You are viewing a plain text version of this content. The canonical link for it is here.
Posted to user@storm.apache.org by "Mitchell Rathbun (BLOOMBERG/ 731 LEX)" <mr...@bloomberg.net> on 2018/02/07 23:03:25 UTC

Limiting Available Machines for Topology

Given a multiple node Storm cluster, is it possible to ensure that a topology submitted on a specific machine runs only on that machine? More specifically, given a cluster of machines A, B, and C, if a topology is submitted from machine A, is there a way to guarantee that:

-The topology runs on machine A.
-If machine A crashes, the topology is not re-run on another machine.

I am guessing there isn't and that the answer to this is to run a leader nimbus per machine (nimbus.seeds: ["localhost"]), but I wanted to see if there was a way to do this that I am missing.

Re: Limiting Available Machines for Topology

Posted by Bobby Evans <bo...@apache.org>.
Placement is all done by the scheduler.  The default schedulers do not have
the capability.  They just try to spread things round robin around the
cluster.  This works well for small clusters that are built for a very
specific purpose.  Not so well for large clusters.  I have not used tag
aware scheduling but it looks like it works and there are people using it
in production.

Resource Aware Scheduling is not going to work to force your topology to be
run on a very specific node.  It has the option of accepting a hint for
which node(s) you want and which you don't.  But those are just hints.  We
also recently added in generic resources so you could define your own
resources and use that like tags.  Generic resources is still a work in
progress.  We are starting to roll it out to production, but we have not
even updated the UI to show the generic resources, so there may still be
some bugs in it and it needs more polish.

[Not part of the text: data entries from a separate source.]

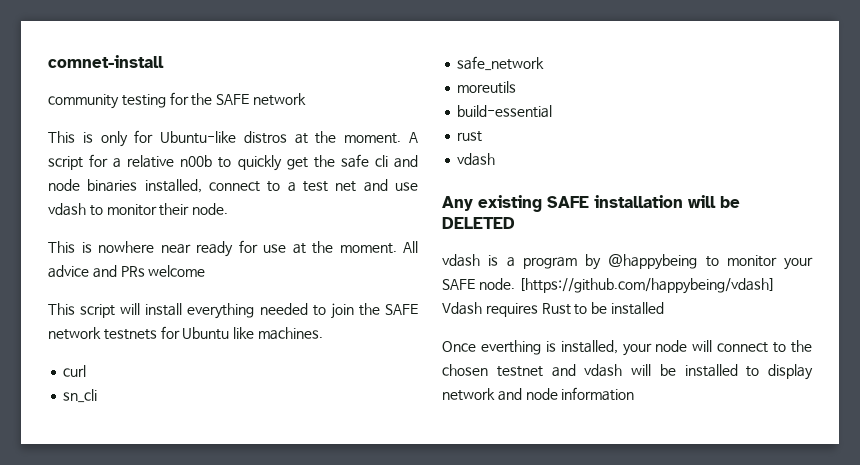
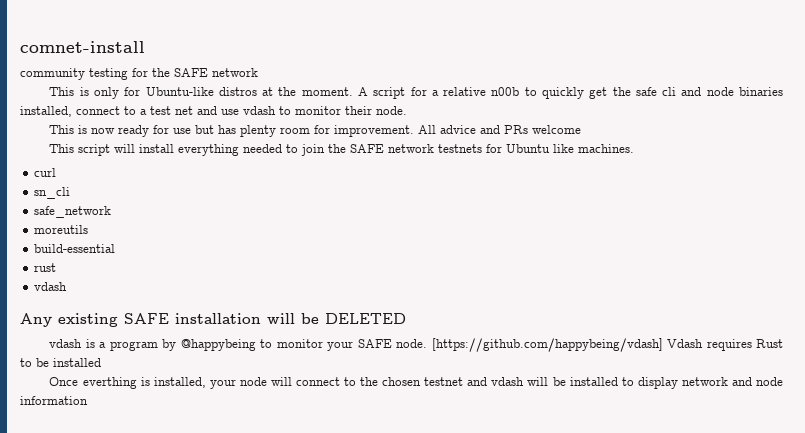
[98,241,191,254] nowhere near -> [91,128,116,134] now
[292,241,397,254] at the moment. -> [195,125,415,137] but has plenty room for improvement.

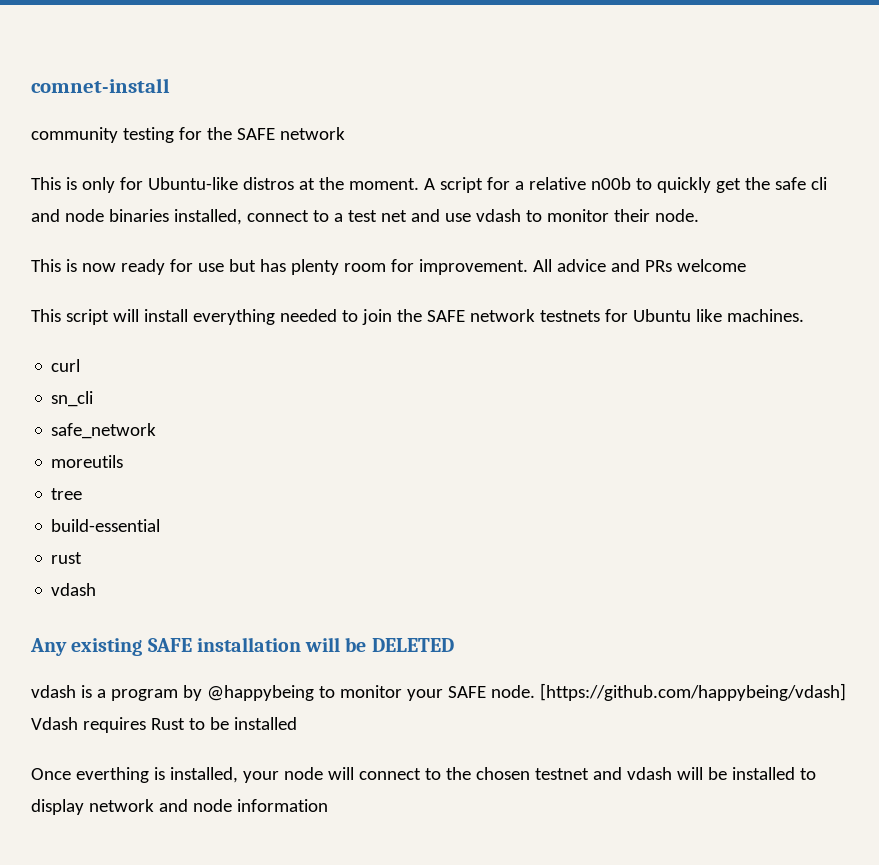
(89, 229) none -> [51,488,83,500] // tree

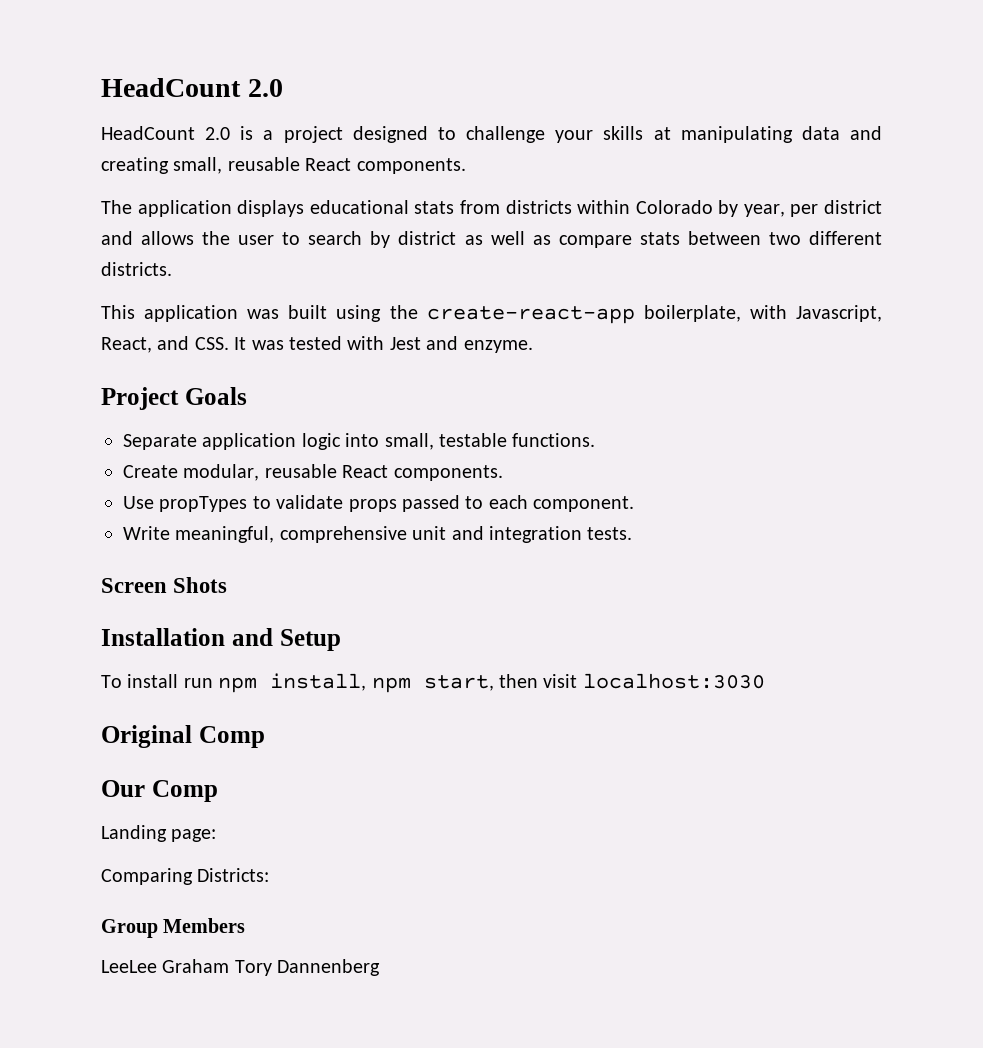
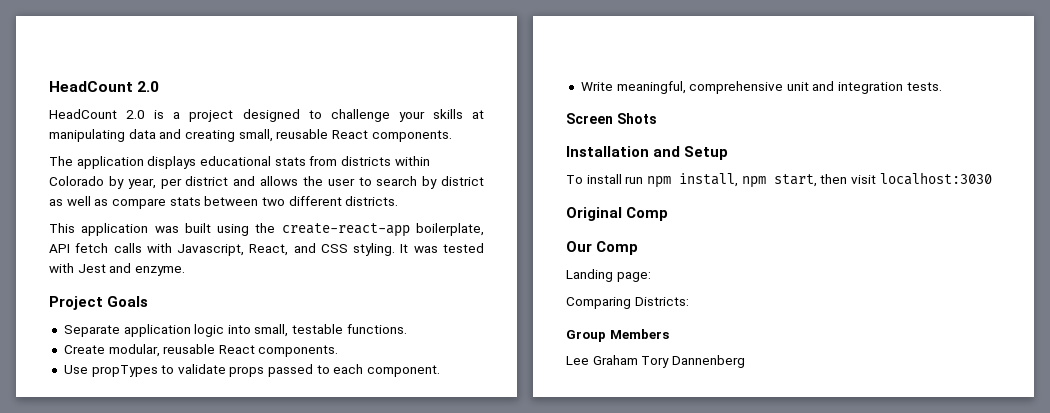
(741, 313) none -> [49,243,142,253] API fetch calls
[194,337,229,350] CSS. -> [320,243,396,256] CSS styling.
[101,960,157,973] LeeLee -> [566,356,589,365] Lee

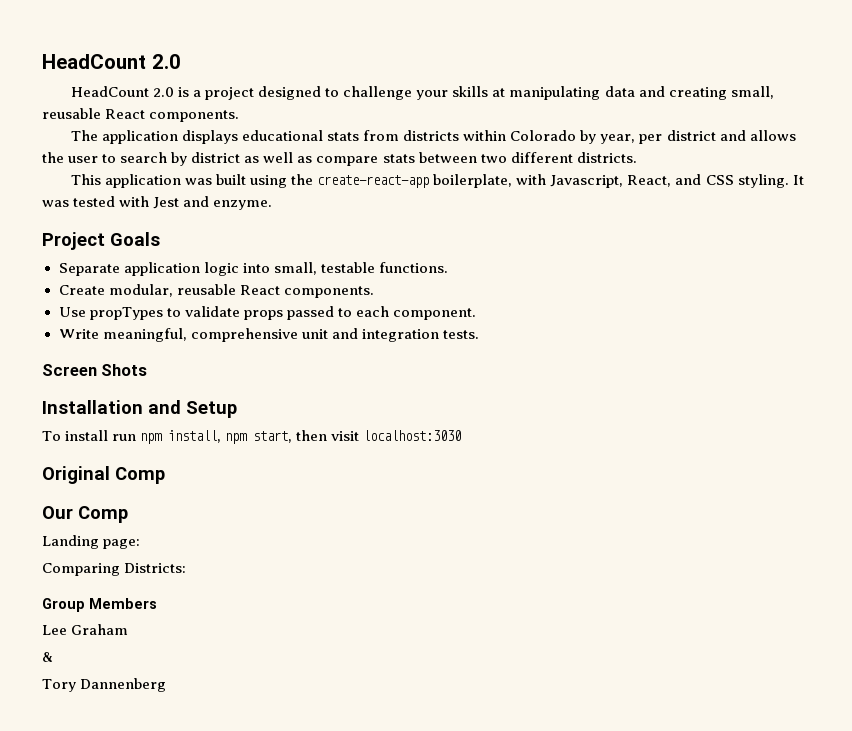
[49,243,142,253] API fetch calls -> (513, 181) none
(638, 360) none -> [42,652,53,662] // & //

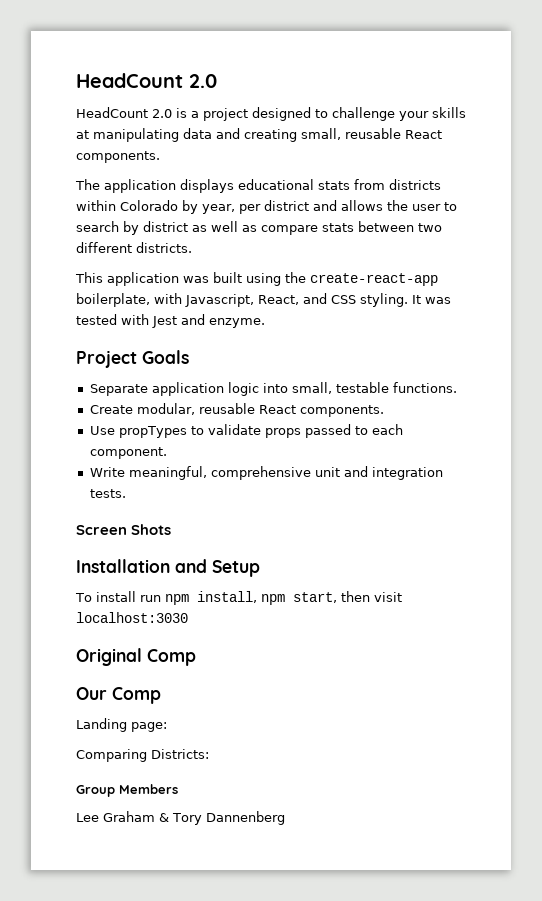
(129, 629) // -> (155, 816) none
(53, 657) // -> (169, 817) none

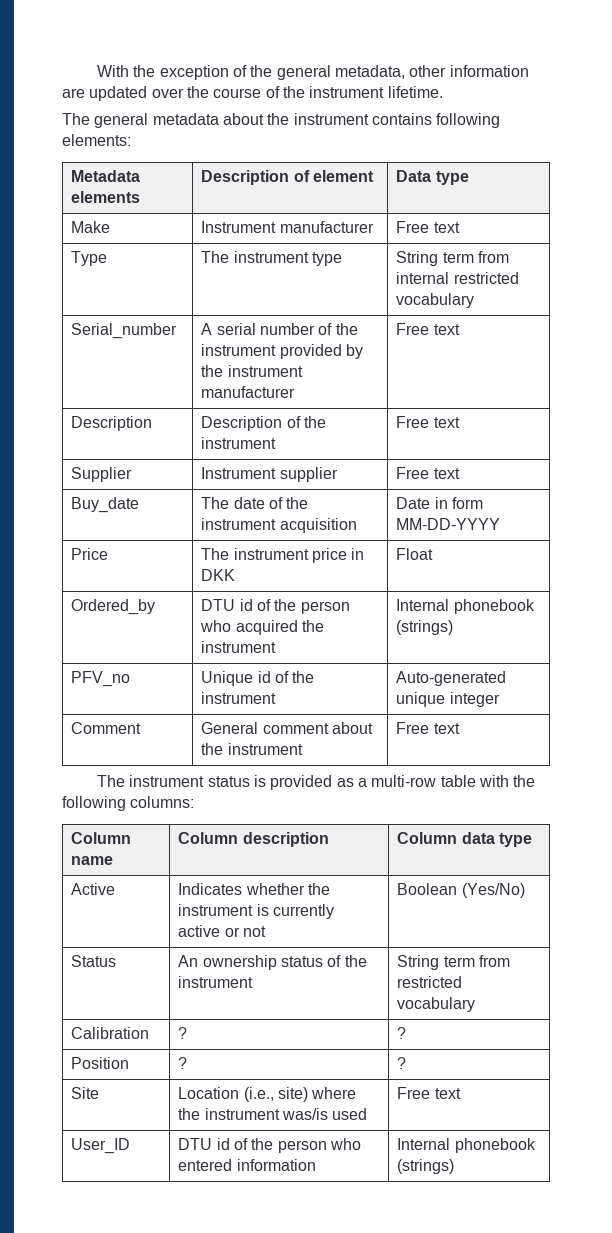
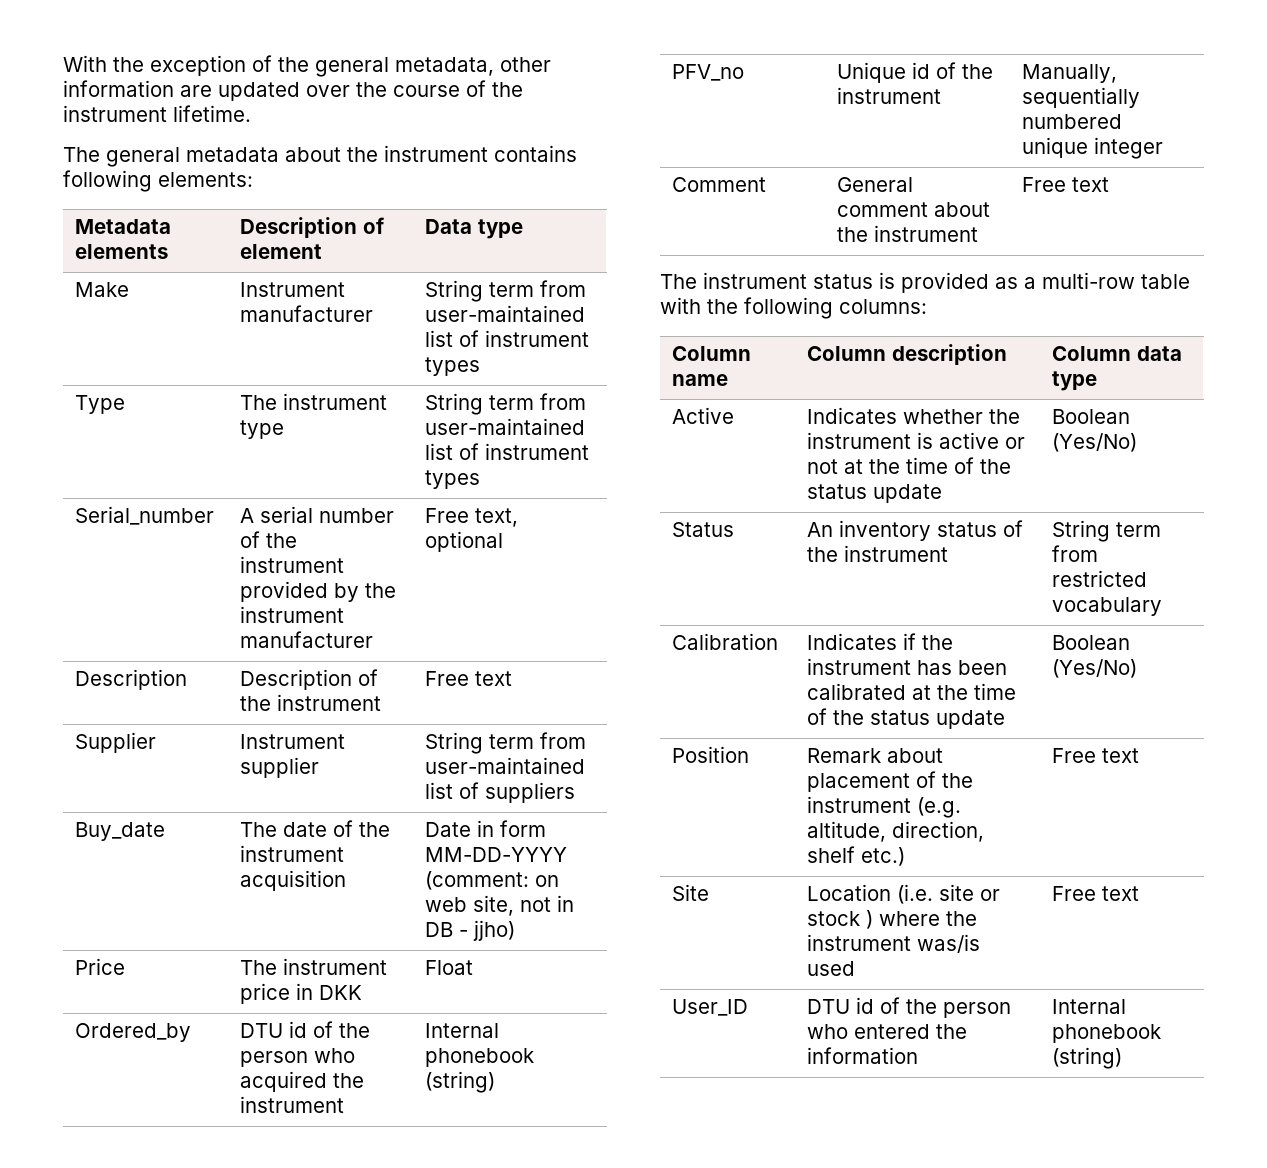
[396,221,460,233] Free text -> [425,280,587,302] [425,305,586,322] [425,330,590,347] [425,357,481,376] String term from user-maintained list of instrument types
[396,272,519,284] [396,293,475,308] internal restricted vocabulary -> [425,418,586,435] [425,443,590,460] [425,470,481,489] user-maintained list of instrument types
[433,324,460,335] text -> [475,508,519,527] [425,531,504,552] text, optional
[396,467,460,479] Free text -> [425,732,587,754] [425,757,586,774] [425,782,576,803] String term from user-maintained list of suppliers
(501, 524) none -> [425,871,560,890] [425,895,575,916] [425,920,516,941] (comment: on web site, not in DB - jjho)
[396,620,454,635] (strings) -> [425,1071,496,1093] (string)
[396,671,507,686] Auto-generated -> [1022,64,1118,83] [1022,87,1141,108] [1022,114,1123,129] Manually, sequentially numbered
[273,904,335,919] currently -> (934, 440) none
(267, 931) none -> [844,457,1012,474] [807,484,943,503] at the time of the status update
[202,955,277,970] ownership -> [839,520,932,541] inventory
[178,1027,188,1039] [397,1027,407,1039] [71,1057,130,1069] [178,1057,188,1069] [397,1057,407,1069] [71,1087,100,1099] [178,1087,309,1102] ? | ? // Position | ? | ? // Site | Location (i.e., site) -> [807,633,954,650] [807,658,1008,675] [807,683,1017,700] [807,708,1006,729] [1052,635,1131,650] [1052,659,1138,678] [672,746,750,763] [807,748,944,763] [807,771,974,792] [807,796,962,818] [807,821,985,842] [807,846,906,866] [1052,748,1140,763] [672,884,710,901] [807,884,1001,904] [807,910,874,929] Indicates if the instrument has been calibrated at the time of the status update | Boolean (Yes/No) // Position | Remark about placement of the instrument (e.g. altitude, direction, shelf etc.) | Free text // Site | Location (i.e. site or stock )
(233, 1165) none -> [936,1024,968,1039] the
[397,1159,455,1174] (strings) -> [1052,1047,1123,1069] (string)

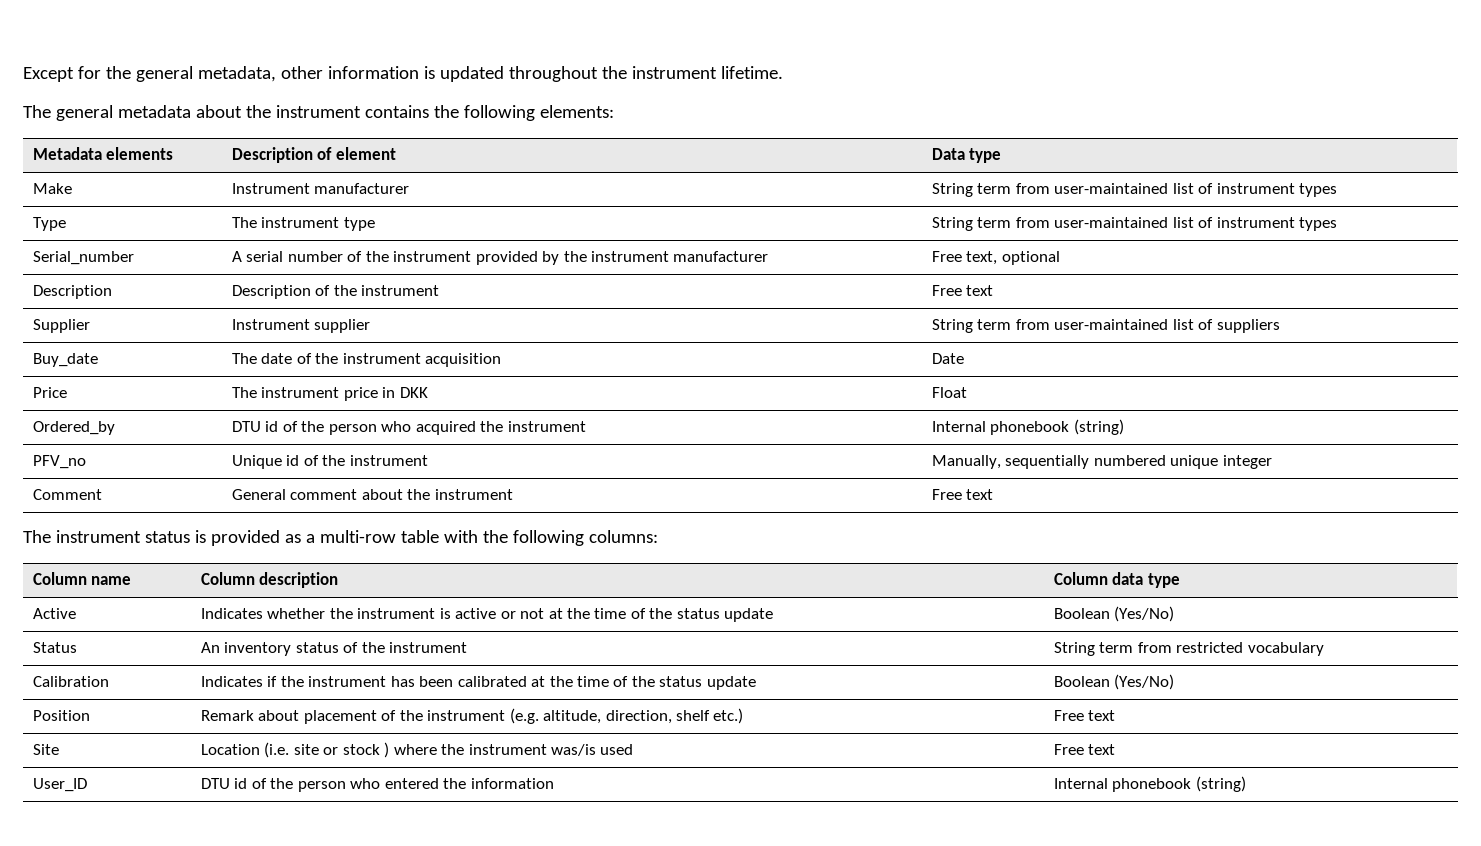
[63,55,272,76] With the exception of -> [23,66,101,82] Except for
[180,80,486,101] are updated over the course of -> [423,66,598,82] is updated throughout
(577, 153) none -> [433,105,459,118] the
[477,820,547,837] [425,847,568,862] [425,871,560,890] [425,895,575,916] [425,920,516,941] in form MM-DD-YYYY (comment: on web site, not in DB - jjho) -> (964, 358) none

The big thing to be careful of with what you are trying to do is fault
tolerance and failure domains.  If there is really one and only one node
that your topology will work on if that node goes down you are done for.
Similarly for one and only one rack.

- Bobby

On Wed, Feb 7, 2018 at 5:55 PM Arnaud BOS <ar...@gmail.com> wrote:

> I **guess** you could use the “tag-aware scheduling” described here:
> https://inside.edited.com/taking-control-of-your-apache-storm-cluster-with-tag-aware-scheduling-b60aaaa5e37e
> Or maybe bend the "resource aware scheduler" presented here:
> https://storm.apache.org/releases/2.0.0-SNAPSHOT/Resource_Aware_Scheduler_overview.html
> to do what you want, but that sounds hackish.
>
> Anyways, I've never used any of them so I'm just sending the links for
> further reading.
>
> Hope this helps.
>
> On Thu, Feb 8, 2018, 12:12 AM Mitchell Rathbun (BLOOMBERG/ 731 LEX) <
> mrathbun1@bloomberg.net> wrote:
>
>> Given a multiple node Storm cluster, is it possible to ensure that a
>> topology submitted on a specific machine runs only on that machine? More
>> specifically, given a cluster of machines A, B, and C, if a topology is
>> submitted from machine A, is there a way to guarantee that:
>>
>> -The topology runs on machine A.
>> -If machine A crashes, the topology is not re-run on another machine.
>>
>> I am guessing there isn't and that the answer to this is to run a leader
>> nimbus per machine (nimbus.seeds: ["localhost"]), but I wanted to see if
>> there was a way to do this that I am missing.
>>
>

Re: Limiting Available Machines for Topology

Posted by Arnaud BOS <ar...@gmail.com>.
I **guess** you could use the “tag-aware scheduling” described here:
https://inside.edited.com/taking-control-of-your-apache-storm-cluster-with-tag-aware-scheduling-b60aaaa5e37e
Or maybe bend the "resource aware scheduler" presented here:
https://storm.apache.org/releases/2.0.0-SNAPSHOT/Resource_Aware_Scheduler_overview.html
to do what you want, but that sounds hackish.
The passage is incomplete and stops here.